• **ASSIGNMENT**: Exact reproduction required: the lines below from the line with "[172,542,232,578] 灣仔 -> [94,283,127,303] 荃灣" to the line with "[102,705,280,733] 刊登於 57分鐘前", both ends included, and no others.

• **TASK INPUT**:
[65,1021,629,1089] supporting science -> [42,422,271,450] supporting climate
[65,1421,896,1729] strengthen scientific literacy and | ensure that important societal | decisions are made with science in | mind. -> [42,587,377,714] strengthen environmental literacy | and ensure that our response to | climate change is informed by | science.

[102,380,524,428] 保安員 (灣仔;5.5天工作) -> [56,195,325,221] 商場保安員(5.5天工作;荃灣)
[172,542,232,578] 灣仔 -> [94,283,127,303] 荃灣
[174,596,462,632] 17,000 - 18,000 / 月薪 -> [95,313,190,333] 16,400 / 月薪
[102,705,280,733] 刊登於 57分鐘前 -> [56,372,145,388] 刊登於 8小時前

==

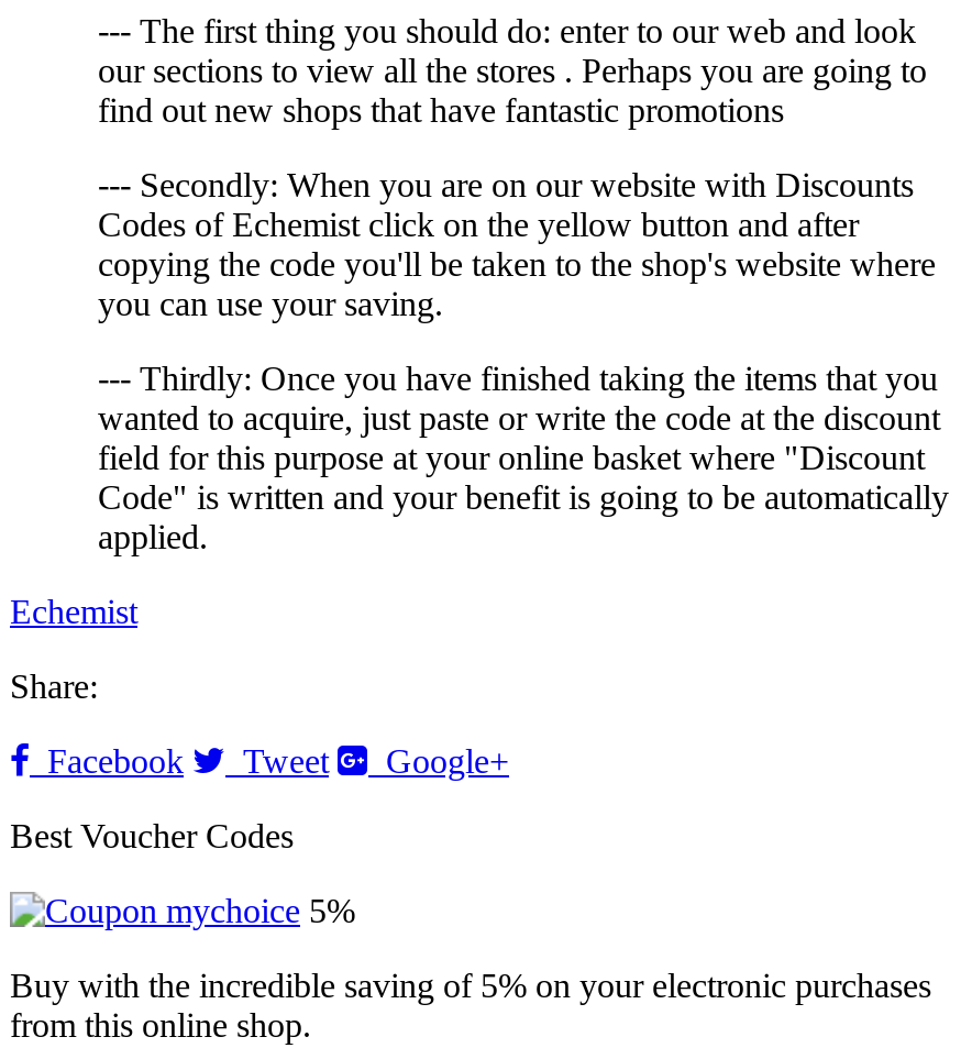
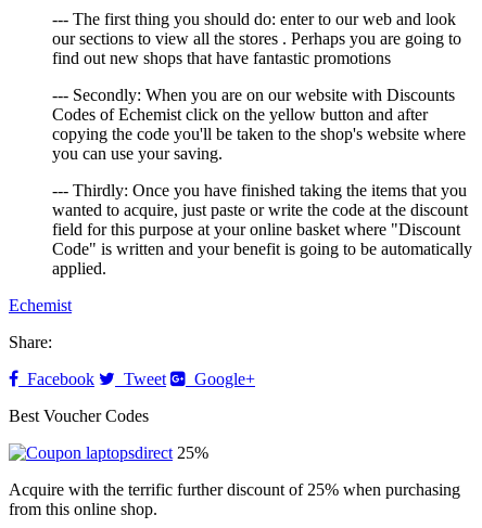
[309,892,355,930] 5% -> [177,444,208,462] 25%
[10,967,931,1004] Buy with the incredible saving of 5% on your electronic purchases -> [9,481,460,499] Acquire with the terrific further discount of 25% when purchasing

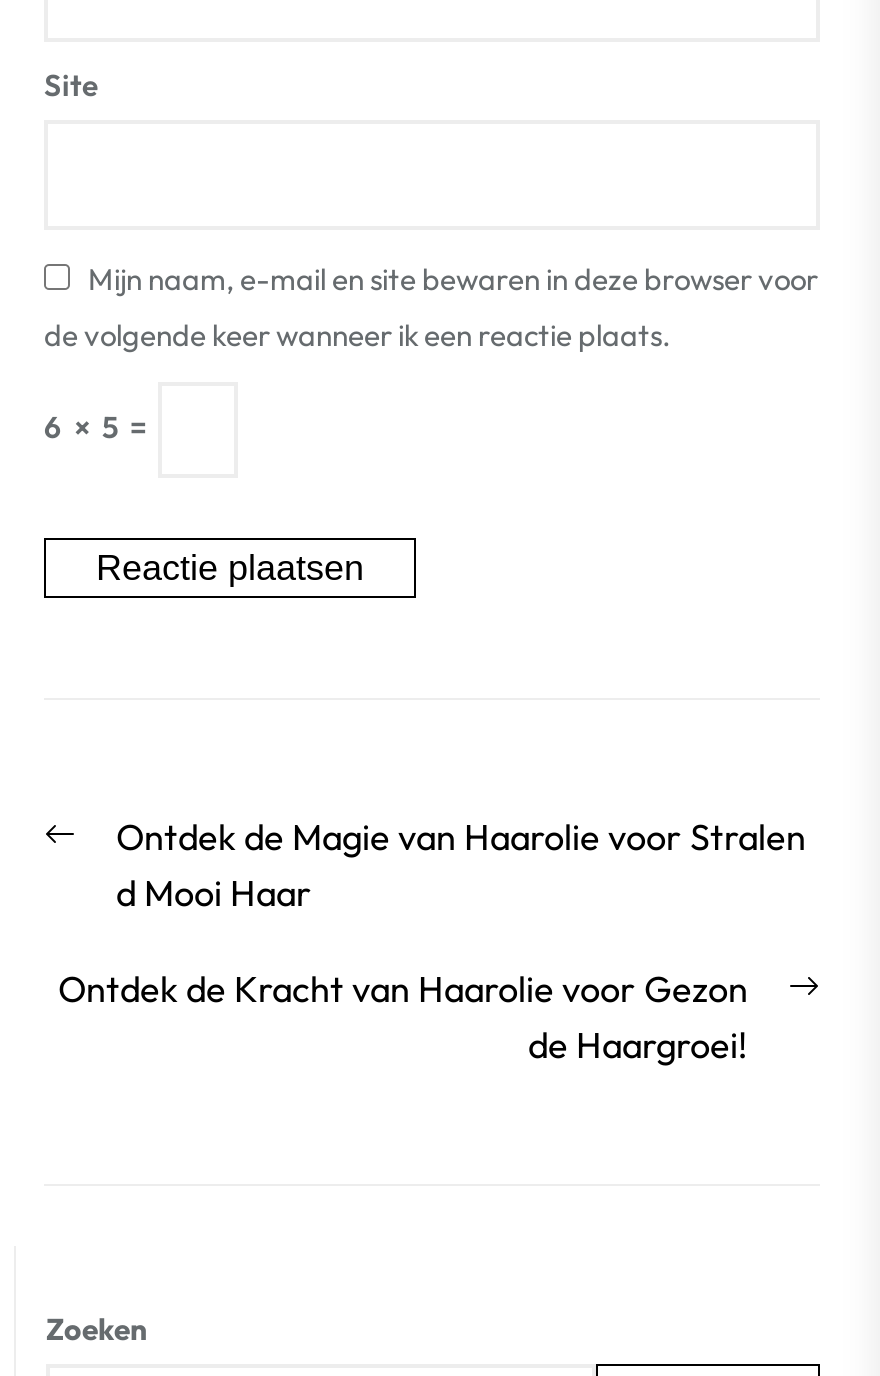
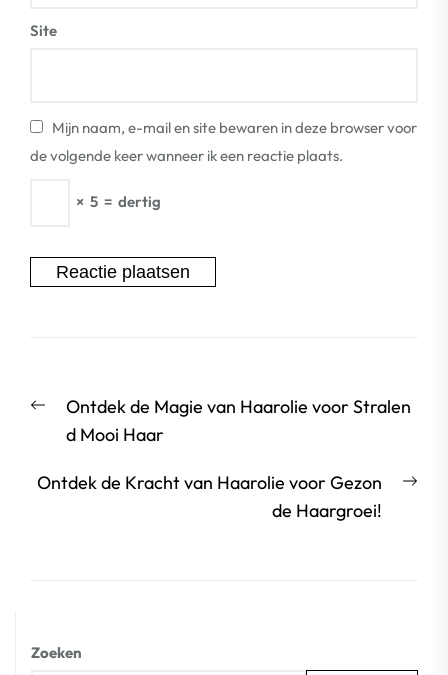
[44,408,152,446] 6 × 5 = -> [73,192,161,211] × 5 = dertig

...

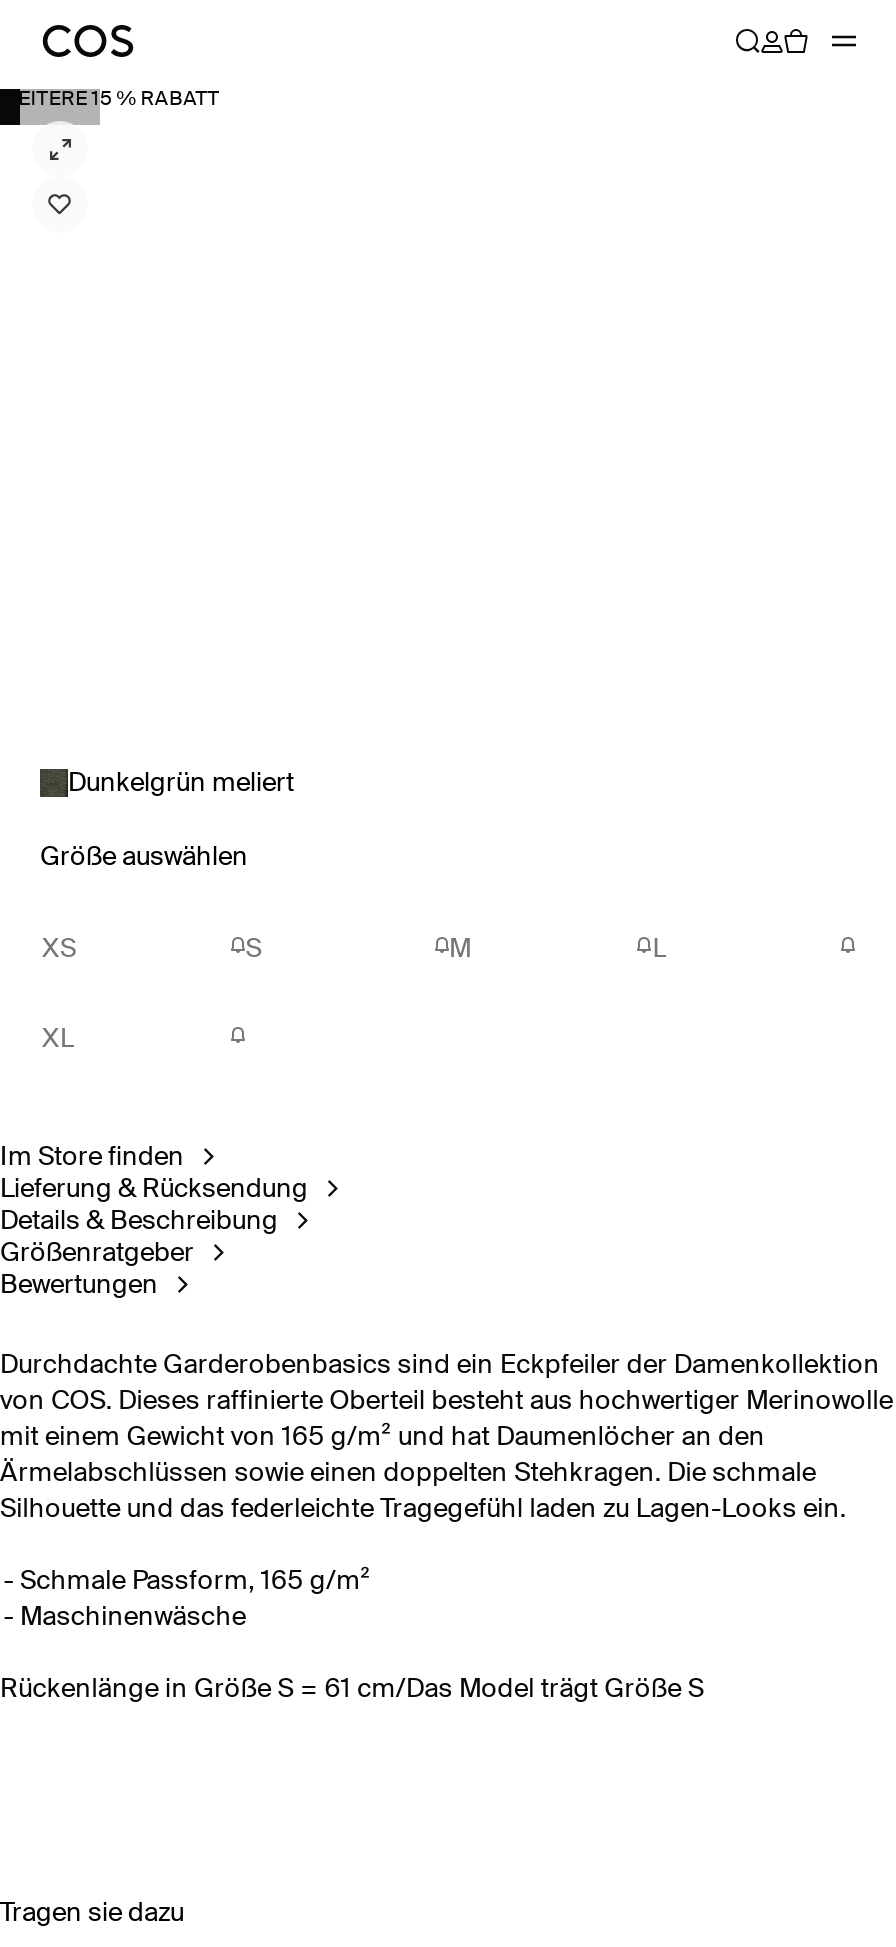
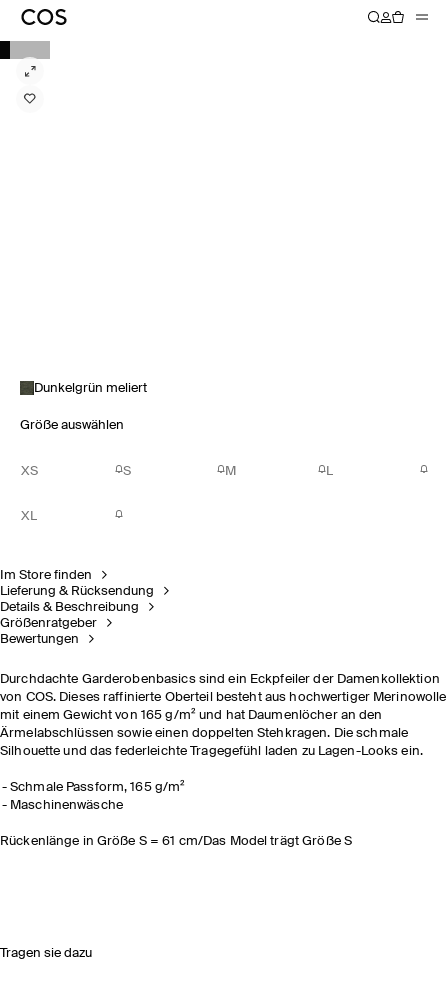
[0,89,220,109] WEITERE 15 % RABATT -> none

• **ANSWER SPACE**:
[172,542,232,578] 灣仔 -> [94,283,127,303] 荃灣
[174,596,462,632] 17,000 - 18,000 / 月薪 -> [95,313,190,333] 16,400 / 月薪
[102,705,280,733] 刊登於 57分鐘前 -> [56,372,145,388] 刊登於 8小時前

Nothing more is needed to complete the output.